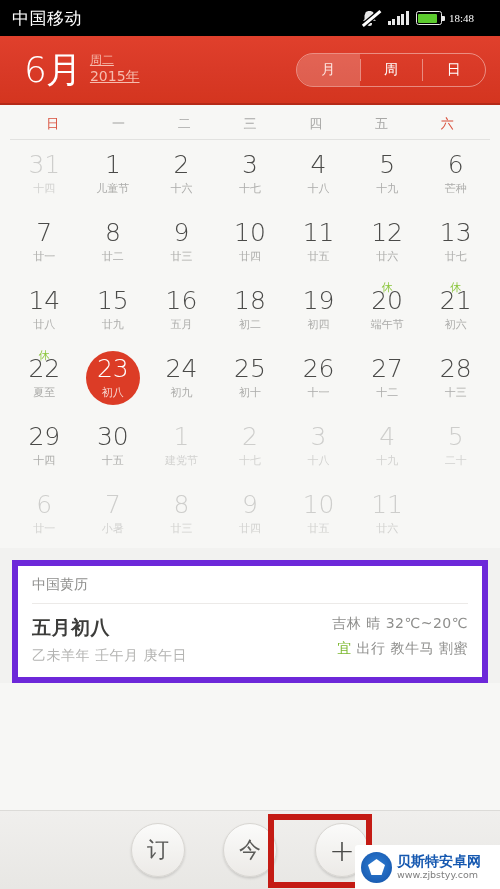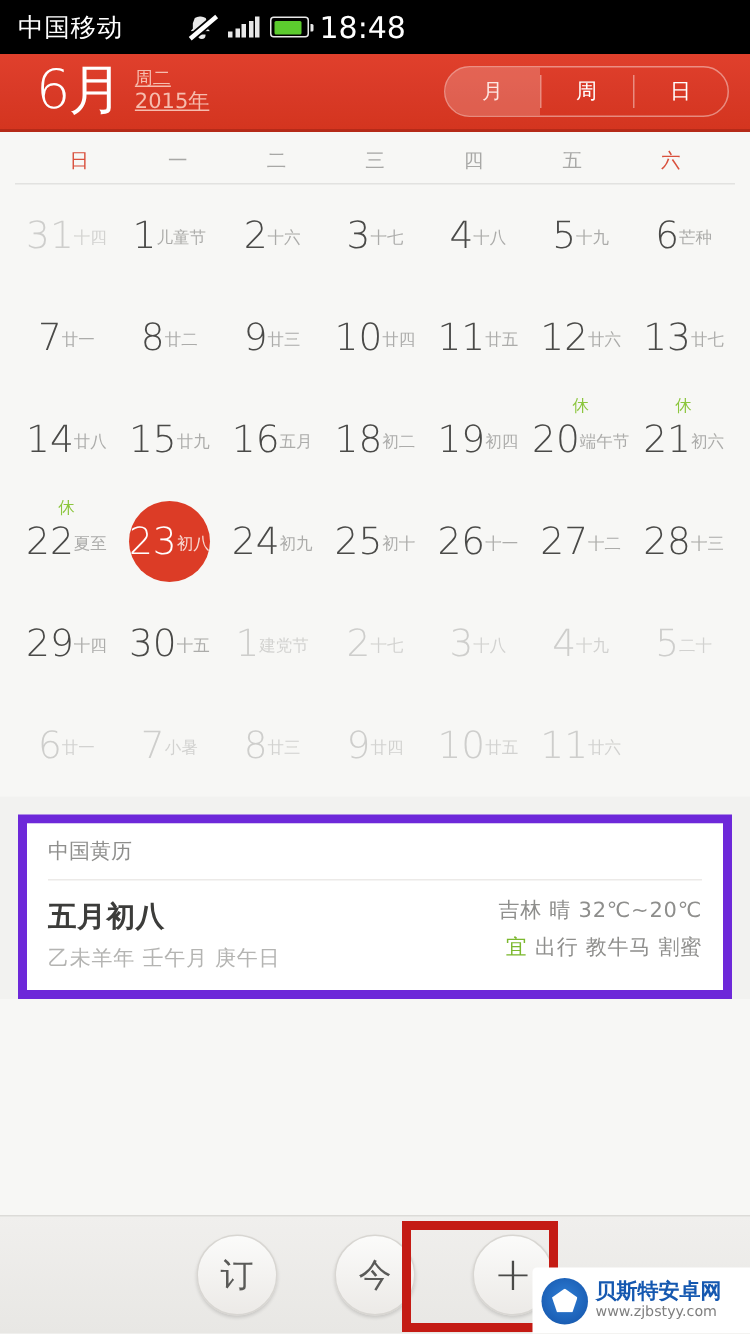--- a/index.html
+++ b/index.html
@@ -7,27 +7,27 @@
   body {
     font-family:"DejaVu Sans","Liberation Sans",sans-serif;
     background:#f2f2f0;
     overflow:hidden;
     position:relative;
   }
 
   
   .statusbar{
     height:36px; background:#000; color:#fff;
-    display:flex; align-items:center; 
-    padding:0 12px 0 12px;
+    display:flex; align-items:center; justify-content:space-between;
+    padding:0 26px 0 12px;
     gap:43px;
   }
   .sb-carrier{ font-size:17px; letter-spacing:.5px; }
   .sb-right{ display:flex; align-items:center; gap:7px; }
-  .sb-clock{ font-size:20px; }
+  .sb-clock{ font-size:11px;font-family:Liberation Serif, serif; }
 
   .icon-mute{ position:relative; width:20px; height:17px; }
   .icon-mute .bell{
     position:absolute; left:2px; top:1px; width:13px; height:12px;
     background:#e8e8e8;
     clip-path:polygon(50% 0,78% 12%,88% 42%,88% 72%,100% 86%,0 86%,12% 72%,12% 42%,22% 12%);
   }
   .icon-mute .clap{
     position:absolute; left:6.5px; top:13px; width:5px; height:3.5px;
     background:#e8e8e8; border-radius:0 0 4px 4px;
@@ -47,21 +47,21 @@
 
   .icon-battery{ position:relative; width:26px; height:14px;
     border:1.8px solid #e8e8e8; border-radius:2.5px; }
   .icon-battery::after{ content:""; position:absolute; right:-4px; top:3.5px;
     width:2.5px; height:5px; background:#e8e8e8; border-radius:0 1px 1px 0;}
   .icon-battery .lvl{ position:absolute; left:1.5px; top:1.5px; bottom:1.5px;
     width:76%; background:#5ccb2e; border-radius:1px; }
 
   
   .appheader{
-    height:52px;
+    height:69px;
     background:linear-gradient(180deg,#e0402c 0%,#d93a27 50%,#d4351f 100%);
     border-bottom:2px solid #b52a18;
     display:flex; align-items:center; padding:0 14px 0 24px;
     position:relative;
   }
   .hdr-left{ display:flex; align-items:flex-end; }
   .hdr-month{ font-size:36px; color:#fff; line-height:1; font-weight:300; letter-spacing:-1px;}
   .hdr-sub{ margin-left:9px; padding-bottom:2px; color:#f6bcae; line-height:1.25;text-decoration:underline; }
   .hdr-weekday{ font-size:12px; }
   .hdr-year{ font-size:14px; }
@@ -86,21 +86,21 @@
   .weekdays{
     display:grid; grid-template-columns:repeat(7,1fr);
     padding:7px 10px 6px; border-bottom:1px solid #e2e2e0;
     margin:0 10px;
   }
   .weekdays span{ text-align:center; font-size:13px; color:#a8a8a6; }
   .weekdays span.wk{ color:#d9503c; }
 
   .grid{ display:grid; grid-template-columns:repeat(7,1fr); padding:0 10px; }
   .cell{
-    height:68px; display:flex; flex-direction:row;
+    height:68px; display:flex; flex-direction:column;
     align-items:center; justify-content:center; position:relative;
   }
   .cell .num{ font-size:25px; color:#4a4a48; line-height:1.05; font-weight:300; }
   .cell .lun{ font-size:11px; color:#acacaa; margin-top:2px; }
   .cell.dim .num{ color:#cececc; }
   .cell.dim .lun{ color:#d2d2d0; }
   .cell .rest{
     position:absolute; top:6px; font-size:11px; color:#8cc63e; line-height:1;
   }
   .cell.sel .circle{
______
WHAT THE TASK REQUIRES
Could you output the entire listing verbatim while omitting its pictures?

ANSWER SECTION
--- a/index.html
+++ b/index.html
@@ -7,27 +7,27 @@
   body {
     font-family:"DejaVu Sans","Liberation Sans",sans-serif;
     background:#f2f2f0;
     overflow:hidden;
     position:relative;
   }
 
   
   .statusbar{
     height:36px; background:#000; color:#fff;
-    display:flex; align-items:center; 
-    padding:0 12px 0 12px;
+    display:flex; align-items:center; justify-content:space-between;
+    padding:0 26px 0 12px;
     gap:43px;
   }
   .sb-carrier{ font-size:17px; letter-spacing:.5px; }
   .sb-right{ display:flex; align-items:center; gap:7px; }
-  .sb-clock{ font-size:20px; }
+  .sb-clock{ font-size:11px;font-family:Liberation Serif, serif; }
 
   .icon-mute{ position:relative; width:20px; height:17px; }
   .icon-mute .bell{
     position:absolute; left:2px; top:1px; width:13px; height:12px;
     background:#e8e8e8;
     clip-path:polygon(50% 0,78% 12%,88% 42%,88% 72%,100% 86%,0 86%,12% 72%,12% 42%,22% 12%);
   }
   .icon-mute .clap{
     position:absolute; left:6.5px; top:13px; width:5px; height:3.5px;
     background:#e8e8e8; border-radius:0 0 4px 4px;
@@ -47,21 +47,21 @@
 
   .icon-battery{ position:relative; width:26px; height:14px;
     border:1.8px solid #e8e8e8; border-radius:2.5px; }
   .icon-battery::after{ content:""; position:absolute; right:-4px; top:3.5px;
     width:2.5px; height:5px; background:#e8e8e8; border-radius:0 1px 1px 0;}
   .icon-battery .lvl{ position:absolute; left:1.5px; top:1.5px; bottom:1.5px;
     width:76%; background:#5ccb2e; border-radius:1px; }
 
   
   .appheader{
-    height:52px;
+    height:69px;
     background:linear-gradient(180deg,#e0402c 0%,#d93a27 50%,#d4351f 100%);
     border-bottom:2px solid #b52a18;
     display:flex; align-items:center; padding:0 14px 0 24px;
     position:relative;
   }
   .hdr-left{ display:flex; align-items:flex-end; }
   .hdr-month{ font-size:36px; color:#fff; line-height:1; font-weight:300; letter-spacing:-1px;}
   .hdr-sub{ margin-left:9px; padding-bottom:2px; color:#f6bcae; line-height:1.25;text-decoration:underline; }
   .hdr-weekday{ font-size:12px; }
   .hdr-year{ font-size:14px; }
@@ -86,21 +86,21 @@
   .weekdays{
     display:grid; grid-template-columns:repeat(7,1fr);
     padding:7px 10px 6px; border-bottom:1px solid #e2e2e0;
     margin:0 10px;
   }
   .weekdays span{ text-align:center; font-size:13px; color:#a8a8a6; }
   .weekdays span.wk{ color:#d9503c; }
 
   .grid{ display:grid; grid-template-columns:repeat(7,1fr); padding:0 10px; }
   .cell{
-    height:68px; display:flex; flex-direction:row;
+    height:68px; display:flex; flex-direction:column;
     align-items:center; justify-content:center; position:relative;
   }
   .cell .num{ font-size:25px; color:#4a4a48; line-height:1.05; font-weight:300; }
   .cell .lun{ font-size:11px; color:#acacaa; margin-top:2px; }
   .cell.dim .num{ color:#cececc; }
   .cell.dim .lun{ color:#d2d2d0; }
   .cell .rest{
     position:absolute; top:6px; font-size:11px; color:#8cc63e; line-height:1;
   }
   .cell.sel .circle{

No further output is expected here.